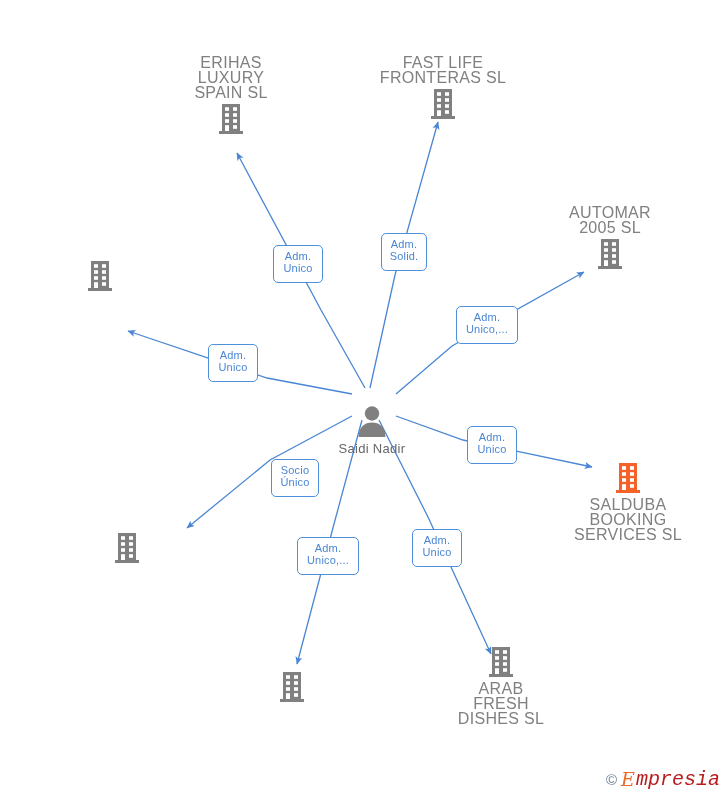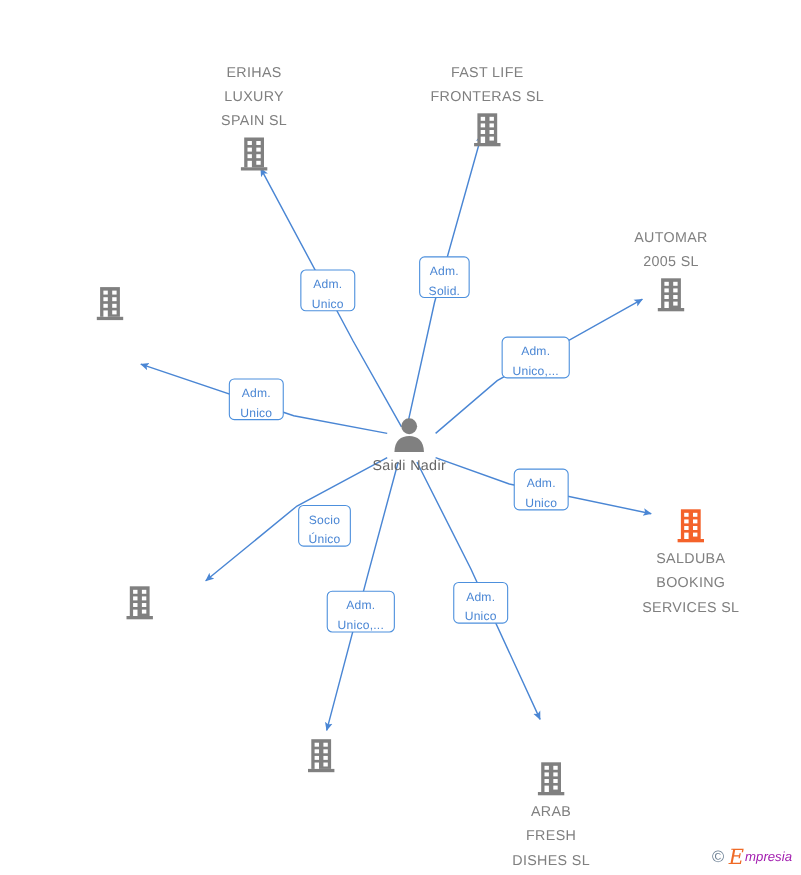--- a/index.html
+++ b/index.html
@@ -37,8 +37,8 @@
   }
   .node-label {
     display: block;
-    font-size: 13px;
-    line-height: 22px;
+    font-size: 16px;
+    line-height: 15px;
     color: #808080;
     letter-spacing: 0.3px;
     white-space: pre-line;

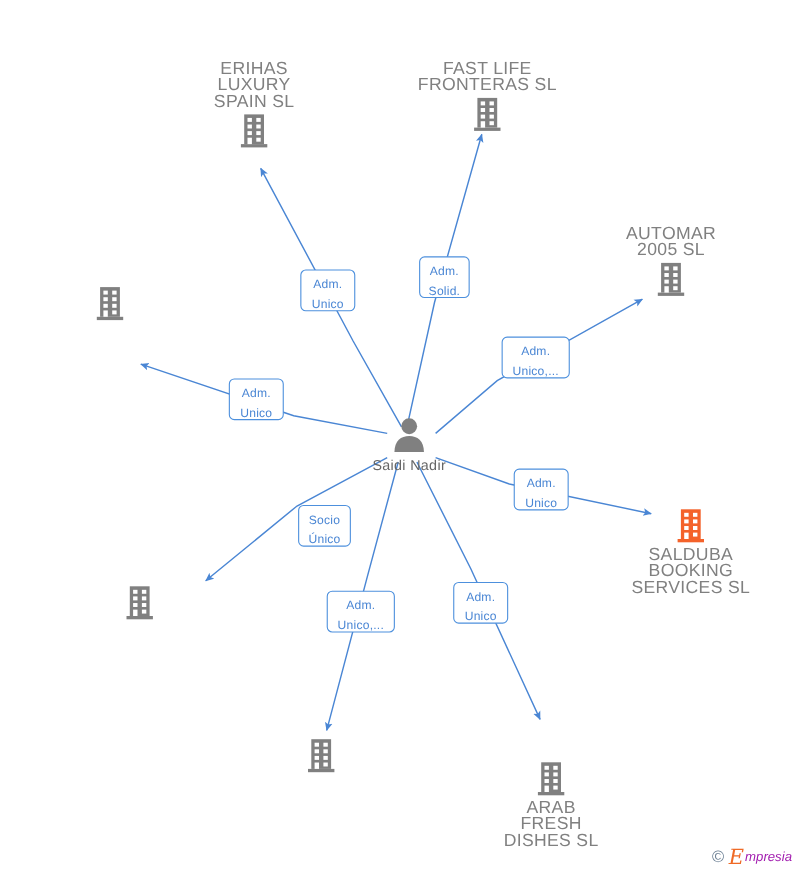--- a/index.html
+++ b/index.html
@@ -60,7 +60,7 @@
     background: #ffffff;
     color: #4a86d4;
     font-size: 11px;
-    line-height: 18px;
+    line-height: 12px;
     text-align: center;
     padding: 4px 6px 4px 6px;
     font-family: "Liberation Sans", sans-serif;

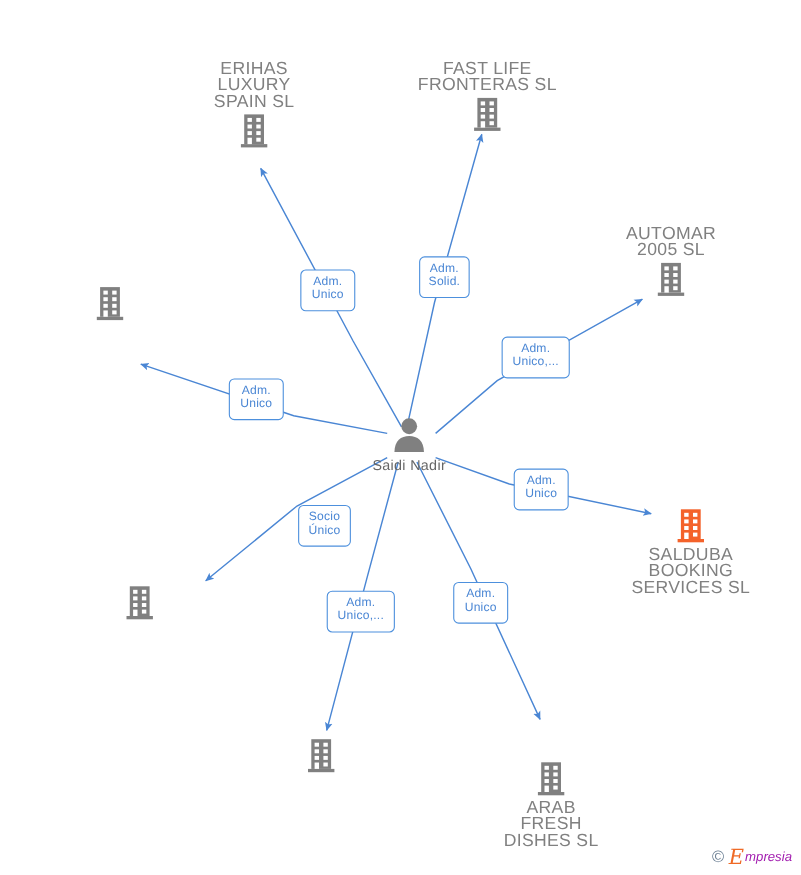--- a/index.html
+++ b/index.html
@@ -118,7 +118,7 @@
       </g>
   </svg>
 
-  <div class="node label-below" id="center-node" style="left:372px; top:378px;">
+  <div class="node label-below" id="center-node" style="left:372px; top:404px;">
     <span class="node-icon">
       <svg width="34" height="34" viewBox="0 0 34 34" aria-hidden="true">
         <circle cx="17" cy="9.5" r="7.2" fill="#808080"></circle>

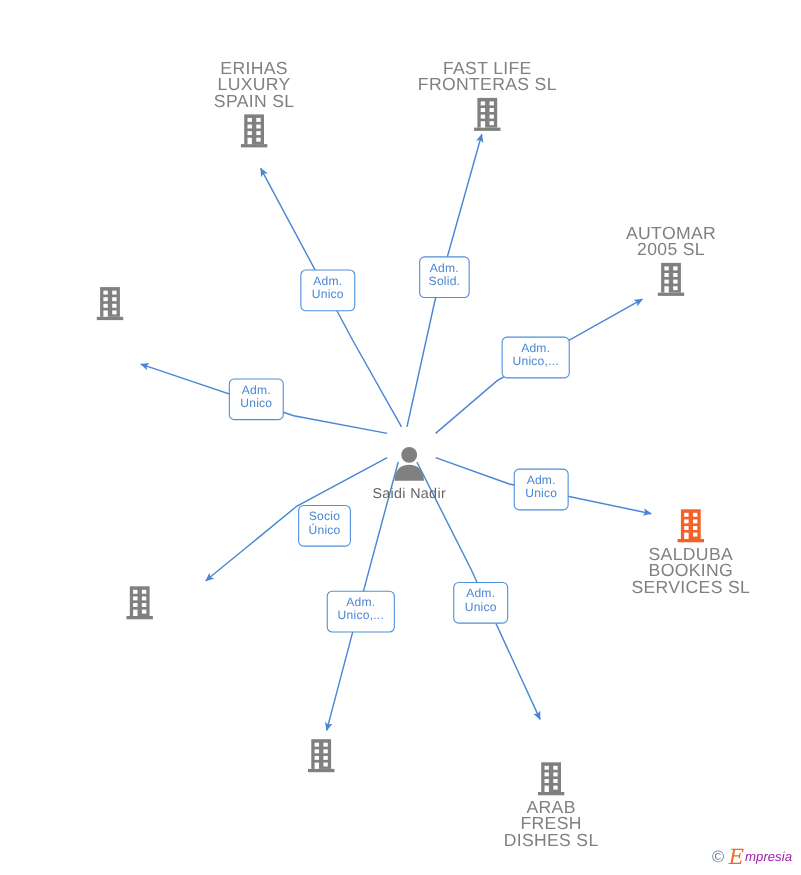--- a/index.html
+++ b/index.html
@@ -251,7 +251,7 @@
             </g>
           </svg></span>
       </div>
-      <div class="node label-below" style="left: 501px; top: 692px; text-align: center;">
+      <div class="node label-below" style="left: 501px; top: 646px; text-align: center;">
         <span class="node-icon"><svg width="28" height="32" viewBox="0 0 28 32" aria-hidden="true">
             <rect x="5" y="1" width="18" height="27" fill="#808080"></rect>
             <rect x="2" y="28" width="24" height="3" fill="#808080"></rect>

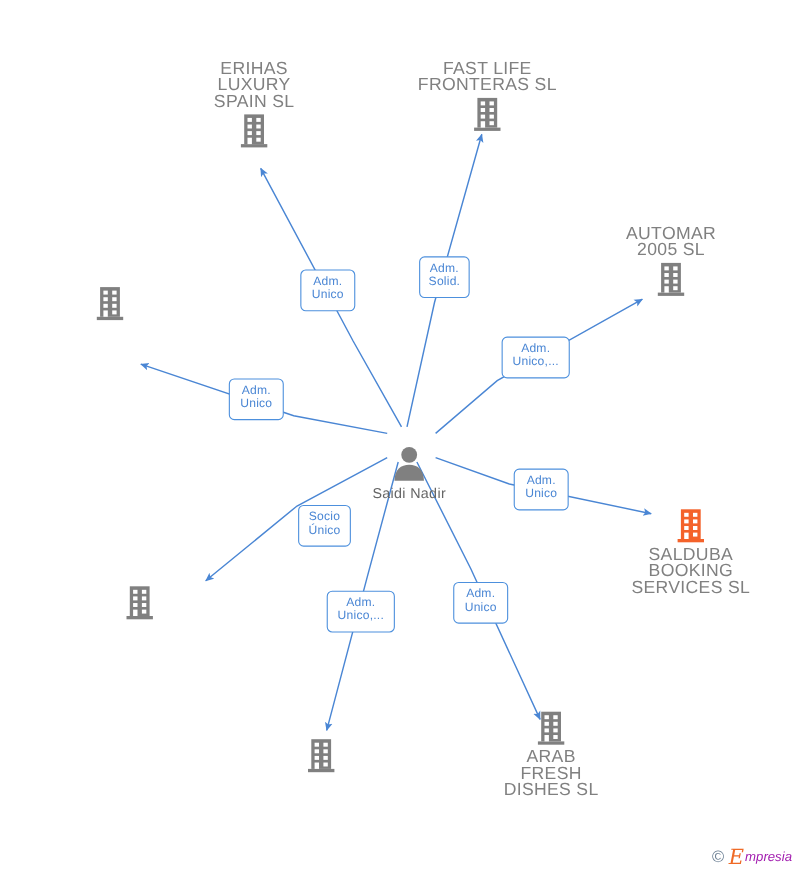--- a/index.html
+++ b/index.html
@@ -87,10 +87,10 @@
     line-height: 19px;
   }
   .wm-rest {
-    font-family: Liberation Sans, sans-serif;
+    font-family: Liberation Mono, monospace;
     font-style: italic;
-    font-size: 12px;
-    color: #a21caf;
+    font-size: 20px;
+    color: #b91c1c;
     line-height: 19px;
     margin-left: -3px;
   }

☆ ☆ ☆ ☆ ☆

**TASK DESCRIPTION**. Pictures are to be left out; otherwise, retype exactly the lines from the first line of the data through the line containing "501px; top: 646px;".

**EXERCISE RESULT**.
--- a/index.html
+++ b/index.html
@@ -37,8 +37,8 @@
   }
   .node-label {
     display: block;
-    font-size: 13px;
-    line-height: 22px;
+    font-size: 16px;
+    line-height: 15px;
     color: #808080;
     letter-spacing: 0.3px;
     white-space: pre-line;

--- a/index.html
+++ b/index.html
@@ -60,7 +60,7 @@
     background: #ffffff;
     color: #4a86d4;
     font-size: 11px;
-    line-height: 18px;
+    line-height: 12px;
     text-align: center;
     padding: 4px 6px 4px 6px;
     font-family: "Liberation Sans", sans-serif;

--- a/index.html
+++ b/index.html
@@ -118,7 +118,7 @@
       </g>
   </svg>
 
-  <div class="node label-below" id="center-node" style="left:372px; top:378px;">
+  <div class="node label-below" id="center-node" style="left:372px; top:404px;">
     <span class="node-icon">
       <svg width="34" height="34" viewBox="0 0 34 34" aria-hidden="true">
         <circle cx="17" cy="9.5" r="7.2" fill="#808080"></circle>

--- a/index.html
+++ b/index.html
@@ -251,7 +251,7 @@
             </g>
           </svg></span>
       </div>
-      <div class="node label-below" style="left: 501px; top: 692px; text-align: center;">
+      <div class="node label-below" style="left: 501px; top: 646px; text-align: center;">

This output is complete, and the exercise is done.